ManateeFair · 17/01/2024 16:38

The OW would see the Agreement and sign if if she is happy with it. If she is not happy then she would make comments, which would be considered and reviewed.

This is beyond weird. Your open marriage arrangements really aren't her problem. And what do you think a piece of paper is going to achieve? It's not like it's going to be legally binding.

our marriage problems (last 5 years of anger, threats of divorce, not wanting to be in this marriage any longer)

DH and I still love and care for each other

LOL. No, you don't. If you've had five years of anger, divorce threats and wanting to leave, you do not love each other and you shouldn't be together.

What a ridiculous, toxic mess.

tashac89 · 17/01/2024 16:38

I've seen open relationships work fantastically. I've also seen them just prolonging the pain of separation. It will not prop up an unhappy marriage, it will just highlight even more problems.

Your husband cheated. There is no open without actually being open. You cannot consent to something you know nothing about.
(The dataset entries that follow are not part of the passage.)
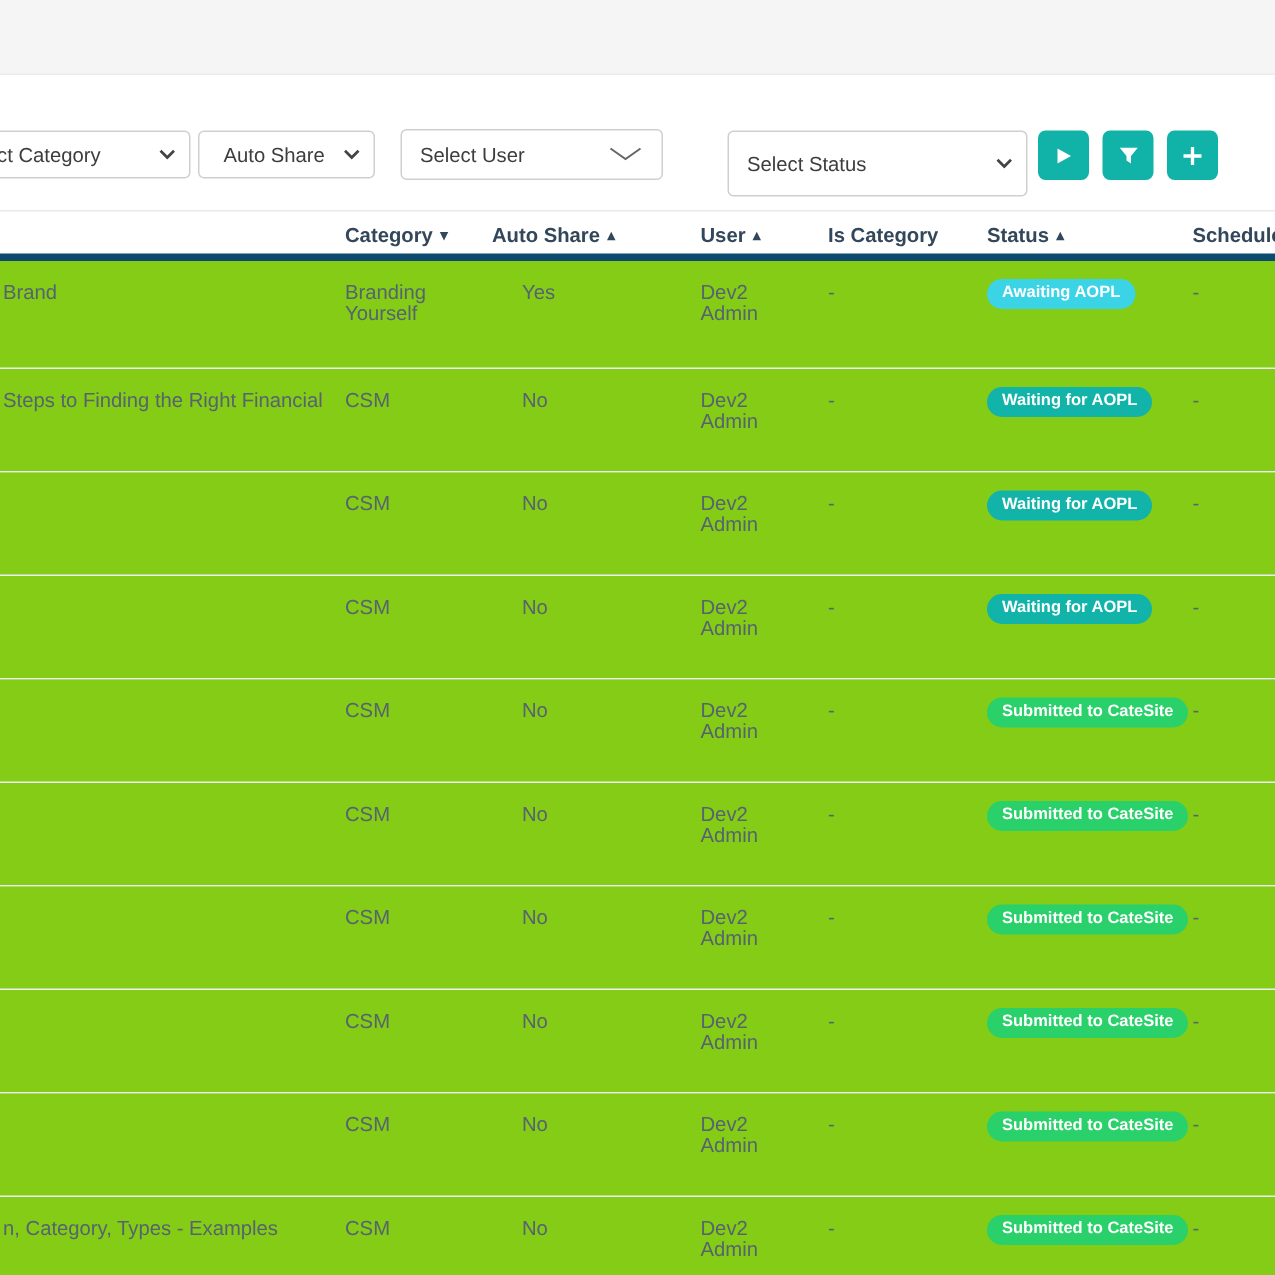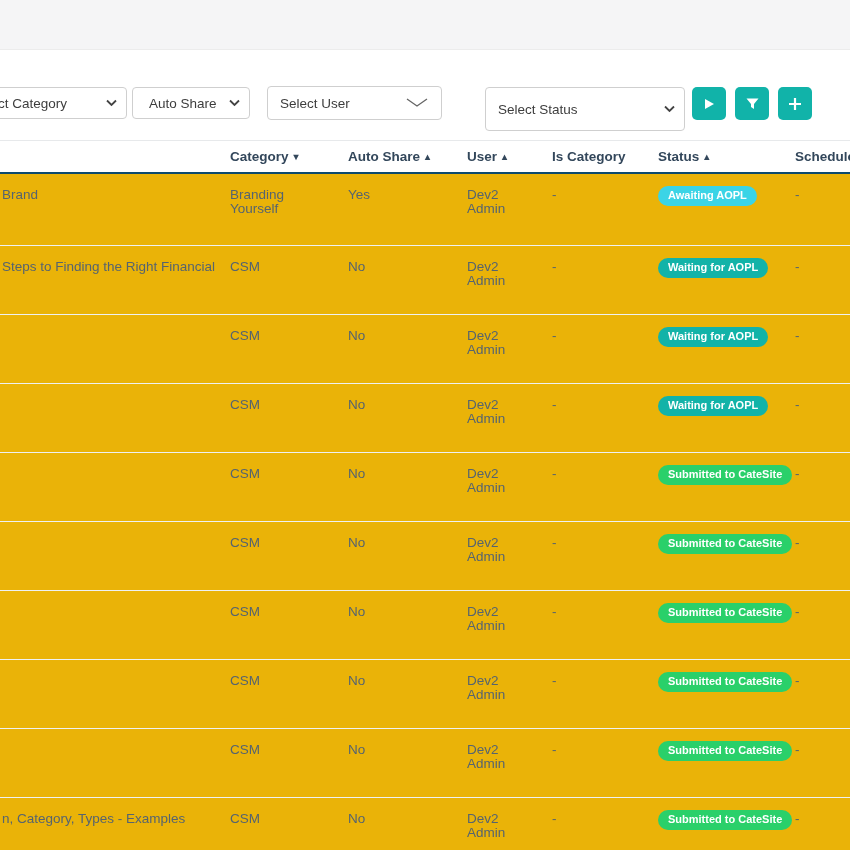"Category ▾" .thead { border-bottom: 2px solid #0c4a6e -> 5px solid #0c4a6e }
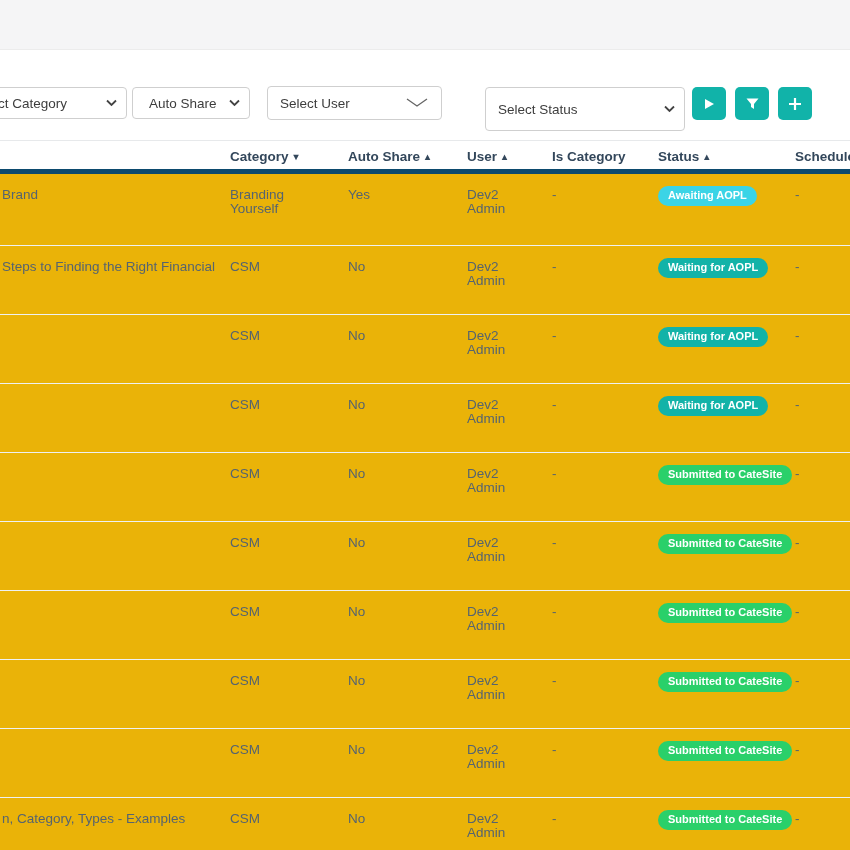"Auto Share ▴" div.th { left: 348px -> 328px }
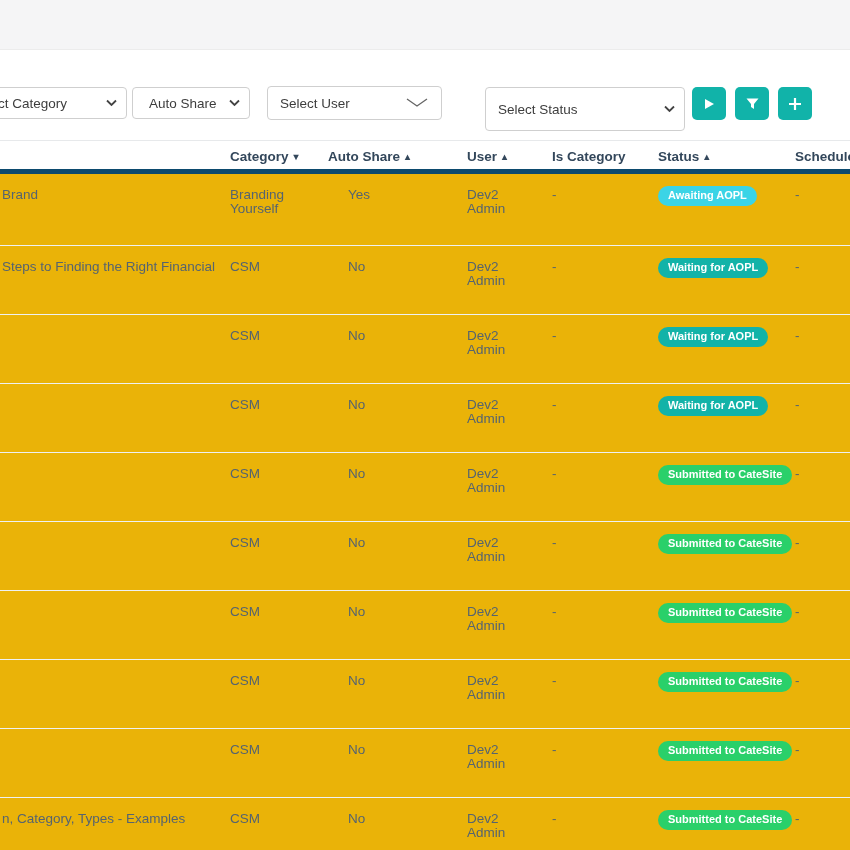"Brand" .row { background: #eab308 -> #84cc16 }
Relationships opened after cheating have even less chance of working. Especially with the woman he cheated on you with.

How will you ever trust what he's saying? Will he keep you in the loop with what is going on? How much family money is he spending on another relationship? Can you trust that he's practicing safe sex even if he says he is, and not putting your health at risk? What if he gets his other partner (for want of a better term) pregnant? What if you get pregnant by someone else? Do you want to see other people? There is so much to discuss and come to agreements on, even if you're not including 'rules' that to dive in head first without even telling you is more than a red flag, its an emergency exit sign.

ChangeAgain2 · 17/01/2024 16:38

I wonder how he'll feel when your fucking someone else. Will you get the opportunity or are you doing the parenting while he's up to his nuts in someone else? How many days free time a week will you have to shaggy other people?
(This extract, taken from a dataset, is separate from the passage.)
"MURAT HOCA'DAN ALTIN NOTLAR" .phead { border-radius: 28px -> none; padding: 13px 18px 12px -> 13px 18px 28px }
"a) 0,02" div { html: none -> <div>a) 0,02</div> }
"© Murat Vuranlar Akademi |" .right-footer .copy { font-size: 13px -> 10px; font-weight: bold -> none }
I'm pretty open and wouldn't be adverse to an open marriage. Unfortunately, he's been cheating for a year. He hasn't been open or honest. If he thought you'd be cool with it he would have mentioned it and her a year ago. He's kept her a secret for a reason. He's now acting like you consented and blaming you because he's a gaslighting prick as well as a cheat.

thebestinterest · 17/01/2024 16:42

😭 OP, find your dignity. Wth?

AngieBear41 · 17/01/2024 16:44

Well I would argue that anyone who treats you like that does not really love you or care about you. I would also question why you think putting things in writing would be honored since he decided to step outside your relationship initially anyway so why do you think he would respect "written rules"? You're entitled to stay with him of course but my advice is do not have any expectations of how things will go and lower your standards a great deal.